» WHAT IS REQUIRED:
From the entries below, write out exactly the lines between the line holding "column SErr | position: none -> 7" and the line holding "1.1500 -> 1.0500", inclusive, excluding any pictures.

[Opening PROVIDED RECORDS section]

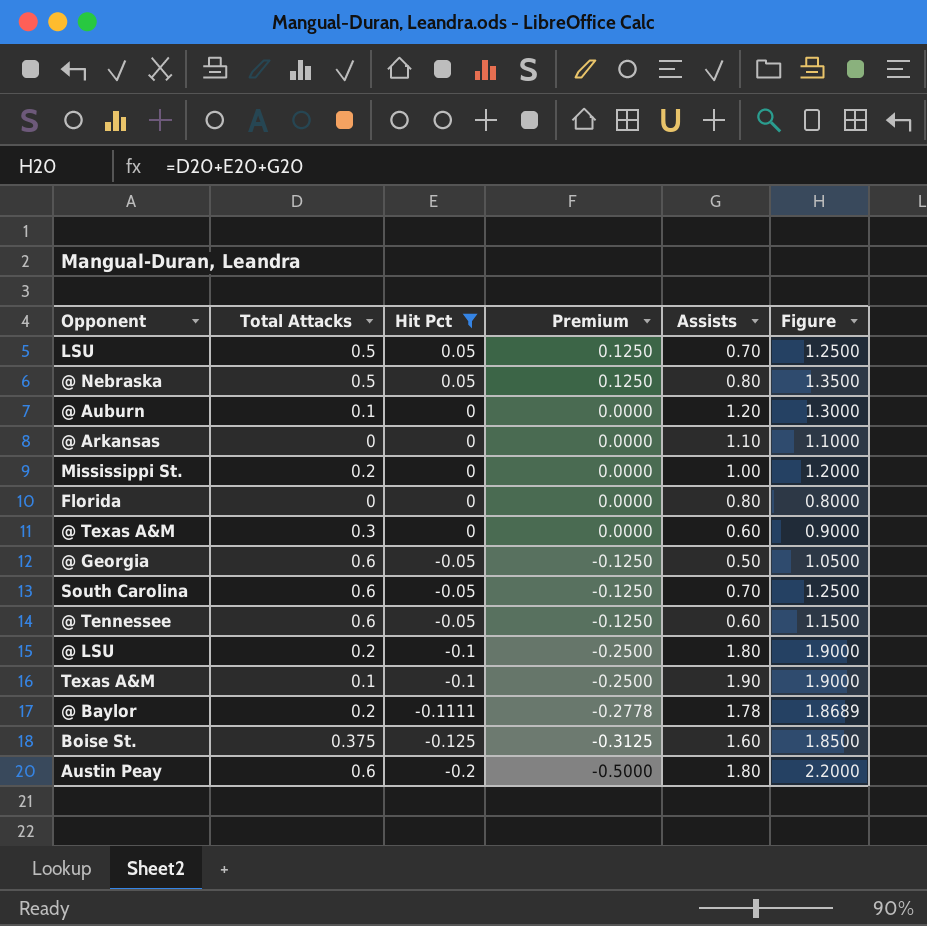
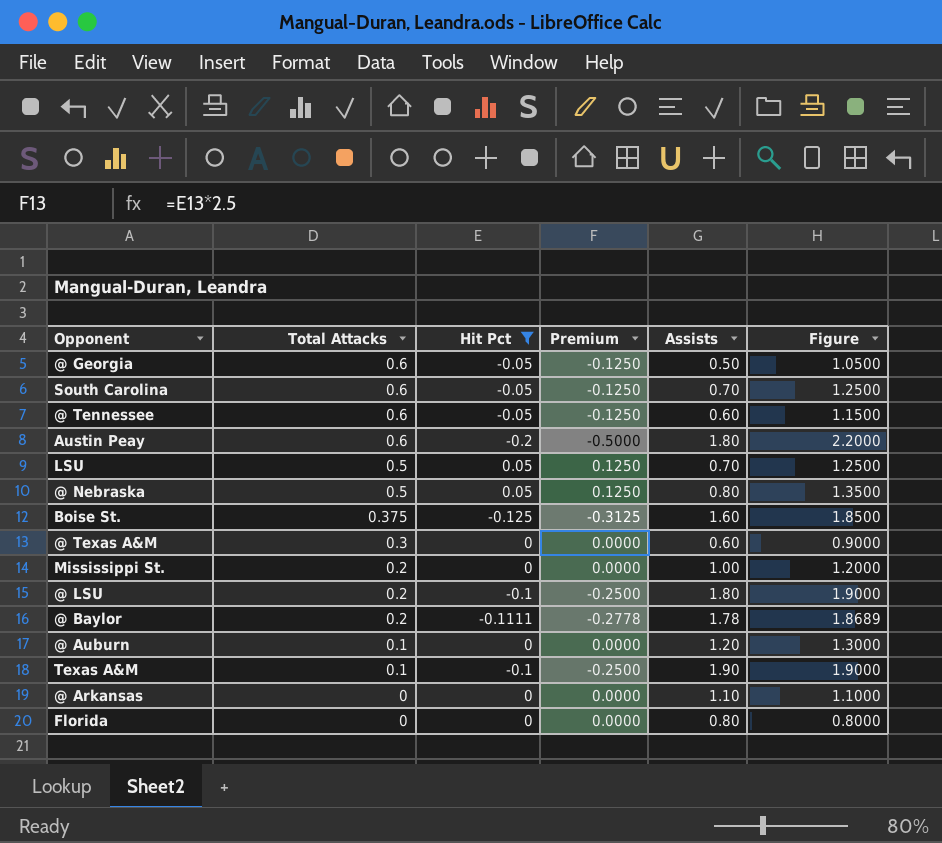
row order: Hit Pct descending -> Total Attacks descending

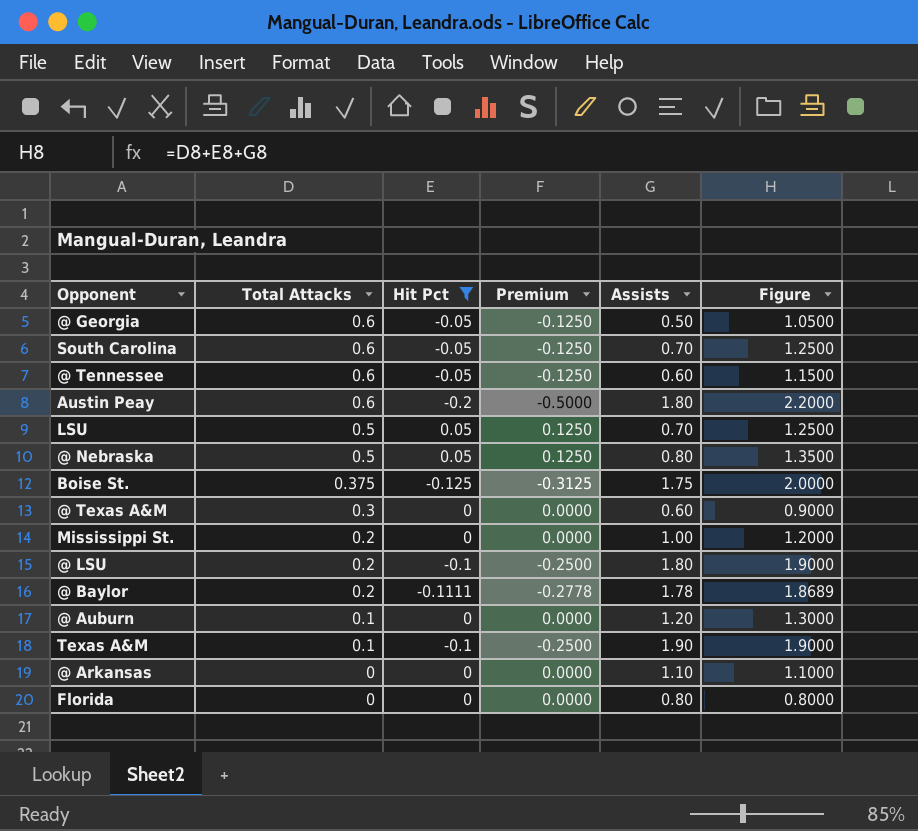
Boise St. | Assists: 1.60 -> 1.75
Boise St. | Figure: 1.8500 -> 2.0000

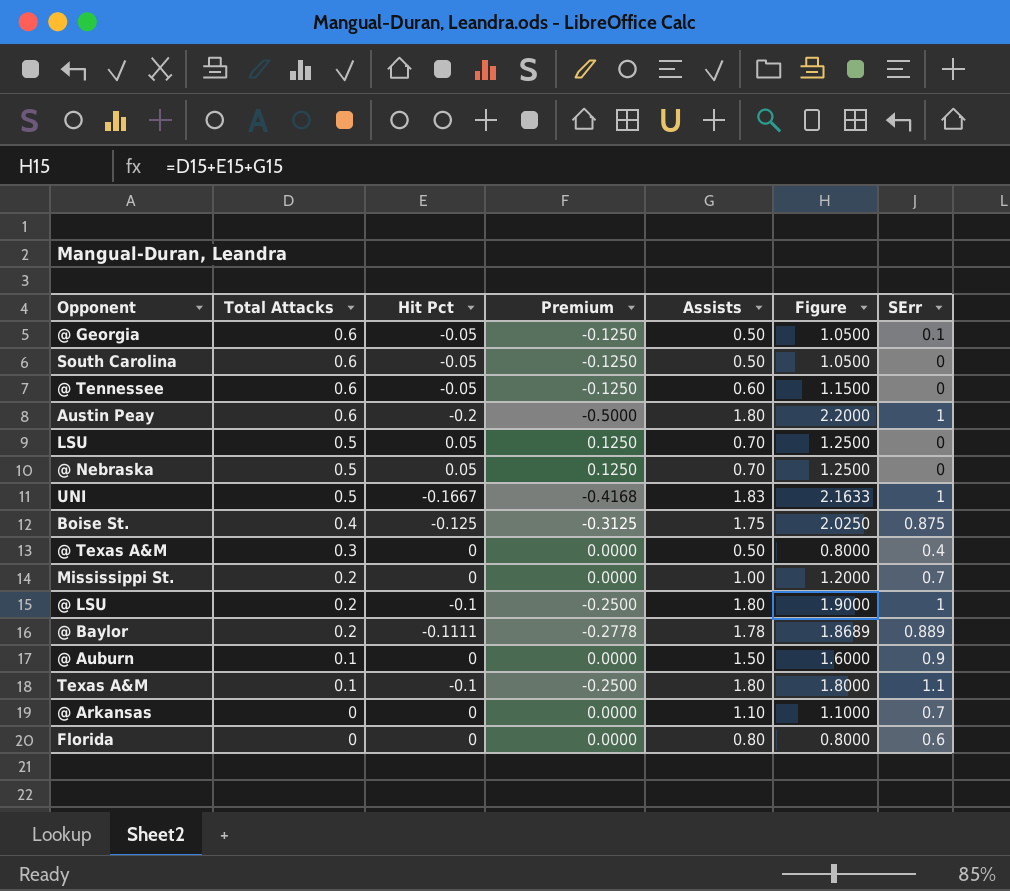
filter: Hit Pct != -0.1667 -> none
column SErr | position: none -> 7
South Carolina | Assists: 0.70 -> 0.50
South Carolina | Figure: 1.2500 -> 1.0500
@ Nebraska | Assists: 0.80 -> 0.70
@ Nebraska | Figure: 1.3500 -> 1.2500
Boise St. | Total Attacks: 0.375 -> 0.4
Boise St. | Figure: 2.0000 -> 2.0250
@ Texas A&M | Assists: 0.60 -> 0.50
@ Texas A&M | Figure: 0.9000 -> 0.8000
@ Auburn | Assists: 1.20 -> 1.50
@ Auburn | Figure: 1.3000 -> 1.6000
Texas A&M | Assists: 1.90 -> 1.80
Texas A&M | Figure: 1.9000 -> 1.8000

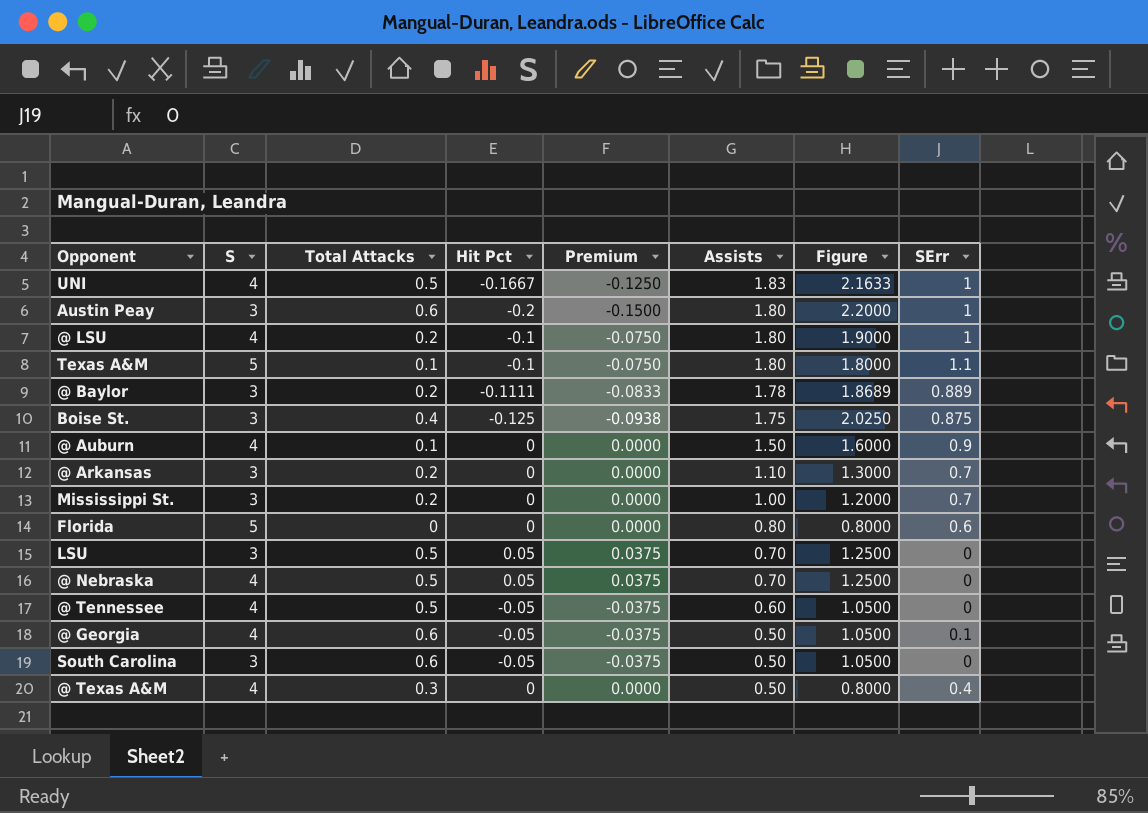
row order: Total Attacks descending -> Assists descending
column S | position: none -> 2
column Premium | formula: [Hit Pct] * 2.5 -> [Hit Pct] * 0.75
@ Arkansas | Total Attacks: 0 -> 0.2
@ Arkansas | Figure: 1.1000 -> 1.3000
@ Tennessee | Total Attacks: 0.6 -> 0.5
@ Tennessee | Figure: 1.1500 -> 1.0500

[Closing PROVIDED RECORDS section]
[Opening PROVIDED RECORDS section]

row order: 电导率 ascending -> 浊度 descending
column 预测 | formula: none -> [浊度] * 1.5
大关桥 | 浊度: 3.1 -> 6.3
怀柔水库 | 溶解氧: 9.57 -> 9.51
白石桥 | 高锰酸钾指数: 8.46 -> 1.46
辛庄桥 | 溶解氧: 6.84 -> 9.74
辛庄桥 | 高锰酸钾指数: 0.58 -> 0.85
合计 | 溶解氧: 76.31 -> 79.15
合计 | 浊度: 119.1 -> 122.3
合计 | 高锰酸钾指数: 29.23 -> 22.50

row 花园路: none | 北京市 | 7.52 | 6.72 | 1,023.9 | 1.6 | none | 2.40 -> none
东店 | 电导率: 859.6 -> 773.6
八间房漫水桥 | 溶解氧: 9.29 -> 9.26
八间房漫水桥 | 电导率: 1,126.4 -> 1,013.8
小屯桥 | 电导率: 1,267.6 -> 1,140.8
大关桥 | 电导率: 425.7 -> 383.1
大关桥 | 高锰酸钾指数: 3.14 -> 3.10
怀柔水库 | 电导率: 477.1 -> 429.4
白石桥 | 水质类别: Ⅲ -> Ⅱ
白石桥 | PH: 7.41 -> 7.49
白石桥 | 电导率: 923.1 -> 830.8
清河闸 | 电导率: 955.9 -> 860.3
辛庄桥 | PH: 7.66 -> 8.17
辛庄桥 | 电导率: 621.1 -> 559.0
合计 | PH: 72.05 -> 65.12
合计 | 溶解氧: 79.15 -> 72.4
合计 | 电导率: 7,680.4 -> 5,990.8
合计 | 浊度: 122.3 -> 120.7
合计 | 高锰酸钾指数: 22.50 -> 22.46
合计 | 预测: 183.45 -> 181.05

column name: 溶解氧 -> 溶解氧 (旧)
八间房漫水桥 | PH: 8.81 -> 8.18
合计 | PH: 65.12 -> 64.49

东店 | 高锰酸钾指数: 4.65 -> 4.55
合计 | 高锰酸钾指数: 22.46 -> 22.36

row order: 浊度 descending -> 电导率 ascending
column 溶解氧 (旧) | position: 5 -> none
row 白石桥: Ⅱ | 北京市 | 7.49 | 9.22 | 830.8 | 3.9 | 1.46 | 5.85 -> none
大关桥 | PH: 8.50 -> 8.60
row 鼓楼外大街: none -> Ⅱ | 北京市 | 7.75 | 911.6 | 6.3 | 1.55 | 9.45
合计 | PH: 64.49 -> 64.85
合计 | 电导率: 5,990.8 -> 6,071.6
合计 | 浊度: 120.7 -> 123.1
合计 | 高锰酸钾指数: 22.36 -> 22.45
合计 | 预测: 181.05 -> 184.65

[Closing PROVIDED RECORDS section]
[Opening PROVIDED RECORDS section]

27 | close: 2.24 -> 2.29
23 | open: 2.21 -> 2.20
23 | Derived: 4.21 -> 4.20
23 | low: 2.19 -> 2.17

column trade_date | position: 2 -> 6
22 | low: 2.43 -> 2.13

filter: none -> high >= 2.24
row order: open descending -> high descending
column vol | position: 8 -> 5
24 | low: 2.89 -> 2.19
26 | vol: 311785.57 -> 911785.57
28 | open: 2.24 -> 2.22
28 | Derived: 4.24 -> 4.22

[Closing PROVIDED RECORDS section]

» WRITTEN SOLUTION:
column SErr | position: none -> 7
South Carolina | Assists: 0.70 -> 0.50
South Carolina | Figure: 1.2500 -> 1.0500
@ Nebraska | Assists: 0.80 -> 0.70
@ Nebraska | Figure: 1.3500 -> 1.2500
Boise St. | Total Attacks: 0.375 -> 0.4
Boise St. | Figure: 2.0000 -> 2.0250
@ Texas A&M | Assists: 0.60 -> 0.50
@ Texas A&M | Figure: 0.9000 -> 0.8000
@ Auburn | Assists: 1.20 -> 1.50
@ Auburn | Figure: 1.3000 -> 1.6000
Texas A&M | Assists: 1.90 -> 1.80
Texas A&M | Figure: 1.9000 -> 1.8000

row order: Total Attacks descending -> Assists descending
column S | position: none -> 2
column Premium | formula: [Hit Pct] * 2.5 -> [Hit Pct] * 0.75
@ Arkansas | Total Attacks: 0 -> 0.2
@ Arkansas | Figure: 1.1000 -> 1.3000
@ Tennessee | Total Attacks: 0.6 -> 0.5
@ Tennessee | Figure: 1.1500 -> 1.0500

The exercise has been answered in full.